• _Directions for this task_
From the entries below, return every line that includes the word "user".

+-------+

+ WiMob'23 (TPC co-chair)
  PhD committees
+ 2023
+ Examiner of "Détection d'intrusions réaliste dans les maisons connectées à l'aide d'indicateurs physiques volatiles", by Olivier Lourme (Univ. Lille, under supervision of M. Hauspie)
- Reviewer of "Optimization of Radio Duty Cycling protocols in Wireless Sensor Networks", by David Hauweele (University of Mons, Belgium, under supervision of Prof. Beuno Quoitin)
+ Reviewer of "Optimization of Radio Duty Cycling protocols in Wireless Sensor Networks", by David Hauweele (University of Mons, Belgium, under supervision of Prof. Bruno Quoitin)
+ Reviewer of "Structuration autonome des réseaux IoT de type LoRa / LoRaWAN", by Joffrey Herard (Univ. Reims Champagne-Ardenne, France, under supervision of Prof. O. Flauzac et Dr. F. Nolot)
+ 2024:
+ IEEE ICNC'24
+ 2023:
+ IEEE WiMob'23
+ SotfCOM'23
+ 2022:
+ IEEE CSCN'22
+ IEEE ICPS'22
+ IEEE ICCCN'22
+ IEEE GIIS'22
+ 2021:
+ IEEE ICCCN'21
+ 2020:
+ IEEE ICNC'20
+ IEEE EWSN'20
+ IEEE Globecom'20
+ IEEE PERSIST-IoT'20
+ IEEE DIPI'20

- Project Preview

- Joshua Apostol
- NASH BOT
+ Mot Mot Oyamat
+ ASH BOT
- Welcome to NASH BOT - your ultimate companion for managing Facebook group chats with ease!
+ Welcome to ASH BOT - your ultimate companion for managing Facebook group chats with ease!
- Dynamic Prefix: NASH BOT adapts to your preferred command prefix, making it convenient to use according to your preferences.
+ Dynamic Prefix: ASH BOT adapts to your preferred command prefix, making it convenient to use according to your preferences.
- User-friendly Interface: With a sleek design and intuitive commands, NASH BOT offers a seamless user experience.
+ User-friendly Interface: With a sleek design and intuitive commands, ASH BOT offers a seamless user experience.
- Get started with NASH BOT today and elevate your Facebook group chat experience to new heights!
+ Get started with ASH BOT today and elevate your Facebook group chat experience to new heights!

+-------+

• _Exercise response_
- User-friendly Interface: With a sleek design and intuitive commands, NASH BOT offers a seamless user experience.
+ User-friendly Interface: With a sleek design and intuitive commands, ASH BOT offers a seamless user experience.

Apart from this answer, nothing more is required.